A frase icônica do “Rei Leão” da Disney é muito mais antiga que o desenho animado, remete na verdade à citação “conhece a ti mesmo” atribuída a Sócrates.

Quando alguém vai enfrentar desafios é comum que ouça essa exortação como forma de encorajamento. No sentido positivo, a ideia não é arrogante como se desejasse que a pessoa se considere acima dos demais, e sim um desejo de que não perca a própria identidade, recorde o estudo, o trabalho, o esforço, a decisão que antecederam o momento da prova, do início do emprego, do casamento, do que for, e que lembre sua família, amigos, comunidade.

“Muitos anos depois, diante do pelotão de fuzilamento, o coronel Aureliano Buendía havia de recordar aquela tarde remota em que seu pai o levou para conhecer o gelo.”

O início de “Cem anos de solidão” de García Márquez, além de só por si ser uma obra prima, é a expressão do que fazemos em momentos drásticos, perigosos, definitivos: lembramos dos momentos marcantes de nossa vida, do que nos construiu como pessoas, como personalidades, lembramos de quem somos enfim.

O ritmo atual de vida nos leva ao esquecimento de todo passado, como se o já ocorrido perdesse importância frente à dinâmica do que está ocorrendo, e à expectativa irreal do que pode ocorrer. Isso nos faz perder o “senso oceânico da existência” (Jung), a consciência de que estamos imersos não apenas em um momento mas na quase eternidade de nossa vida. Longe de significar que o presente tem pouca importância, implica em que o presente é importante em uma realidade maior.

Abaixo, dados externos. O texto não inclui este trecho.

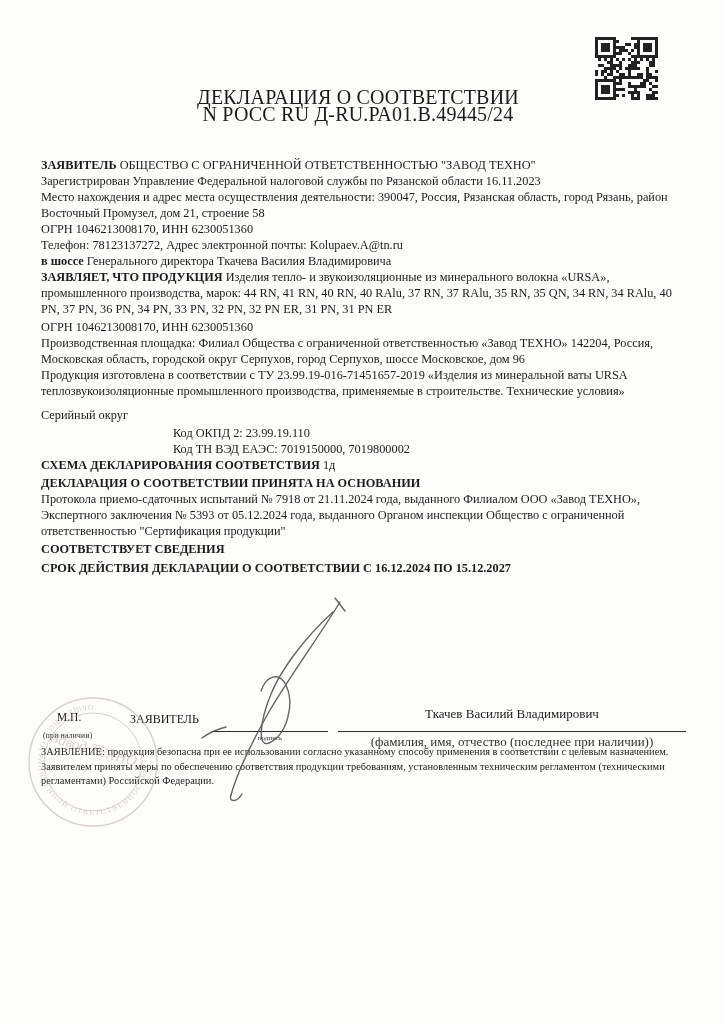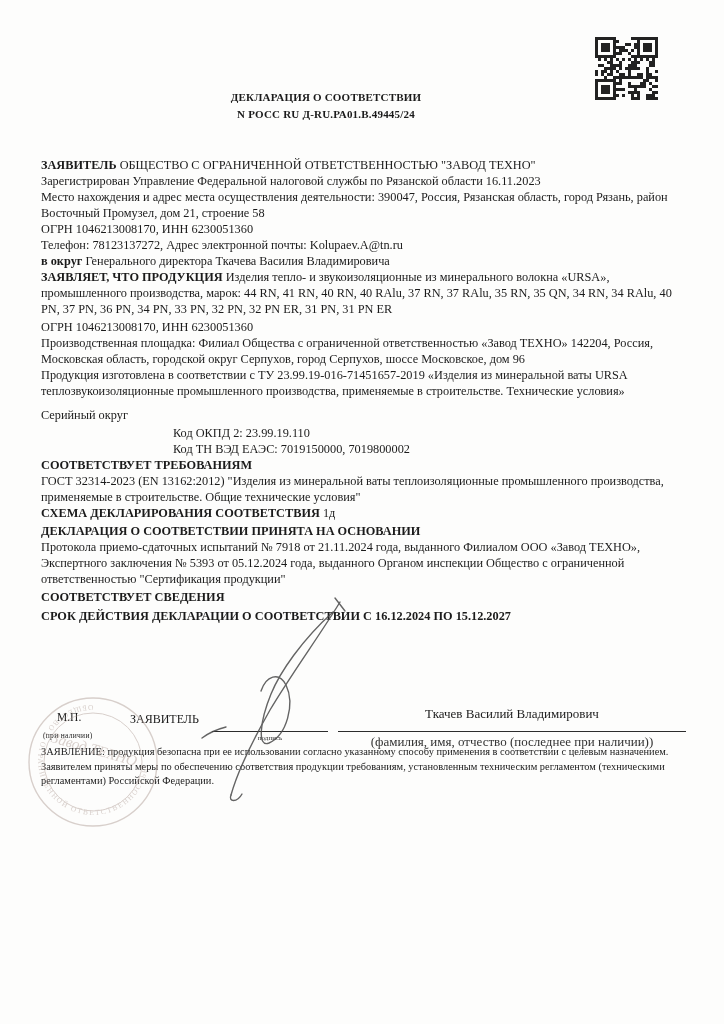--- a/index.html
+++ b/index.html
@@ -10,7 +10,7 @@
   .qr{position:absolute;left:595px;top:37px;width:63px;height:63px;}
   .title{
     position:absolute;top:89px;left:0;width:652px;text-align:center;
-    font-weight:bold;font-size:11px;line-height:17px;letter-spacing:.2px;
+    font-weight:normal;font-size:20px;line-height:17px;letter-spacing:.2px;padding-left:32px;
   }
   .body{
     position:absolute;top:157px;left:41px;width:650px;

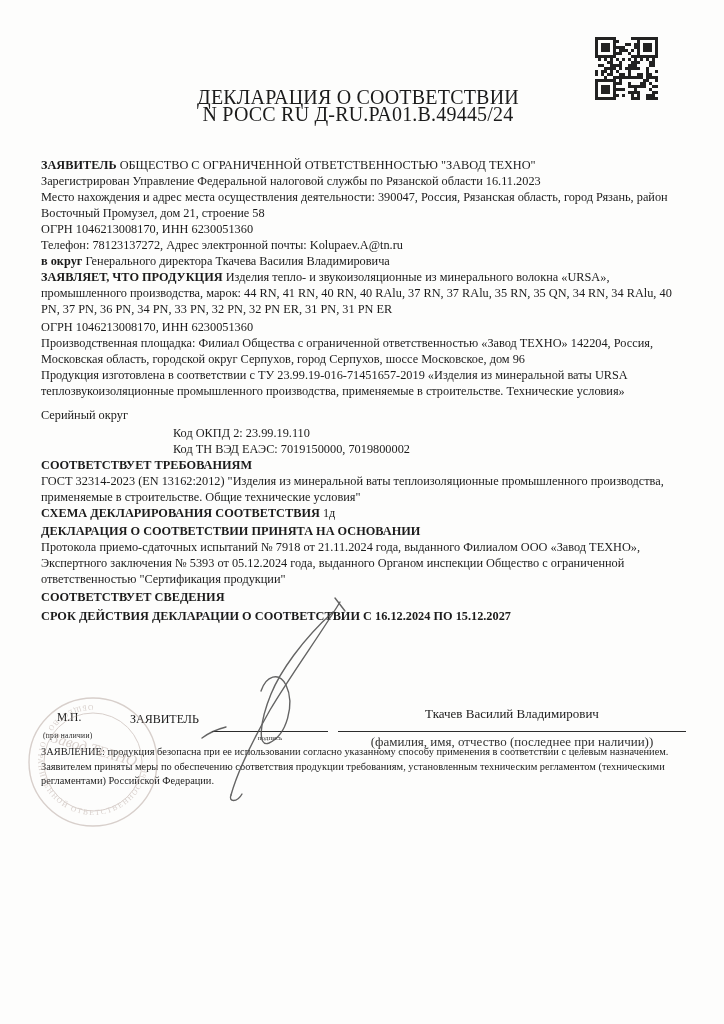--- a/index.html
+++ b/index.html
@@ -296,7 +296,7 @@
       <div>Место нахождения и адрес места осуществления деятельности: 390047, Россия, Рязанская область, город Рязань, район Восточный Промузел, дом 21, строение 58</div>
       <div>ОГРН 1046213008170, ИНН 6230051360</div>
       <div>Телефон: 78123137272, Адрес электронной почты: Kolupaev.A@tn.ru</div>
-      <div><b>в округ</b> <span>Генерального директора Ткачева Василия Владимировича</span></div>
+      <div><b>в шоссе</b> <span>Генерального директора Ткачева Василия Владимировича</span></div>
     </div>
 
     <div class="sec">

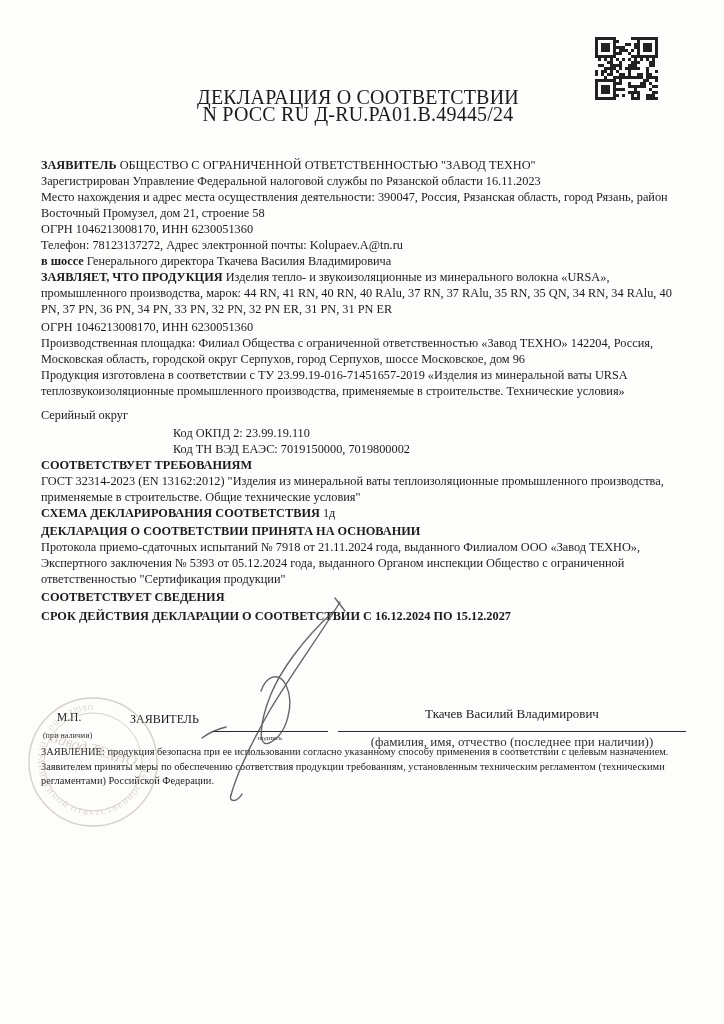--- a/index.html
+++ b/index.html
@@ -316,10 +316,6 @@
       <div>Код ТН ВЭД ЕАЭС: 7019150000, 7019800002</div>
     </div>
 
-    <div class="sec">
-      <div class="bold-line">СООТВЕТСТВУЕТ ТРЕБОВАНИЯМ</div>
-      <div>ГОСТ 32314-2023 (EN 13162:2012) "Изделия из минеральной ваты теплоизоляционные промышленного производства, применяемые в строительстве. Общие технические условия"</div>
-    </div>
 
     <div class="sec">
       <b>СХЕМА ДЕКЛАРИРОВАНИЯ СООТВЕТСТВИЯ</b> <span>1д</span>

O que chamamos memória, capacidade de conservar informações, está sempre associada a impressões ou informações passadas, recordações, interesses, afetividades, desejos, e vários outros efeitos que exercem influência sobre a memória individual.

Não apenas em nossa vida particular, mas também no percurso dos vários grupamentos humanos ao longo da civilização, isso é importante. A história do judaísmo, assim como de algumas outras de alguns povos, segundo seus historiadores é assentada pelo dever de lembrar, e este é considerado como “o povo da memória”, pois em Israel lembrar é um imperativo religioso voltado a todos. No Deuteronômio e nas falas de seus profetas, “lembra-te dos dias antigos, considera os anos das gerações passadas” é quase um mantra, além de dezenas de outras citações que estimulam recordação.

Entretanto, esse apelo para a lembrança não significa exatamente curiosidade sobre o passado. Na maior parte das lembranças coletivas, muitas registradas nos chamados “livros históricos” representa a travessia de muitos problemas que marcaram a comunidade, e estas narrativas terminam por compor a identidade de uma nação, de uma comunidade ou mesmo das organizações formadas dentro da sociedade. Dominar o que é preciso lembrar, e o que se deve esquecer, é uma das grandes preocupações dos componentes de grupos, ou seja, dos indivíduos participantes de um determinado evento, pois esquecimentos e silêncios também são reveladores dos mecanismos de composição da memória coletiva, para o bem ou para o mal.

Muitos pensadores, Edgard Morin entre eles, observam que certos aspectos da memória individual podem esclarecer problemas da memória social e coletiva, ou seja, existem analogias entre elas, embora não ocupem um mesmo plano. O meio social conforma o indivíduo, determinando comportamentos, hábitos, valores; pensar a memória é pensar a relação entre cada pessoa e seu tempo, cada pessoa e sua congregação, e por isso o passado pode ser tanto recordado quanto reinventado. A história de cada participante do grupo, como indivíduo ou como comunidade pode ser contada pelos diferentes sentidos que prevalecem naquele exato tempo.

A memória pode ser recuperada ou resgatada, mas também criada e recriada, a partir de novos sentidos que se impõem socialmente, e com as organizações humanas não é diferente, sobretudo para instituições de ensino, como é o caso das instituições escolares, que também são criadas pelas pessoas que as compõem.

Wanda Camargo – educadora e assessora da presidência do Complexo de Ensino Superior do Brasil – UniBrasil.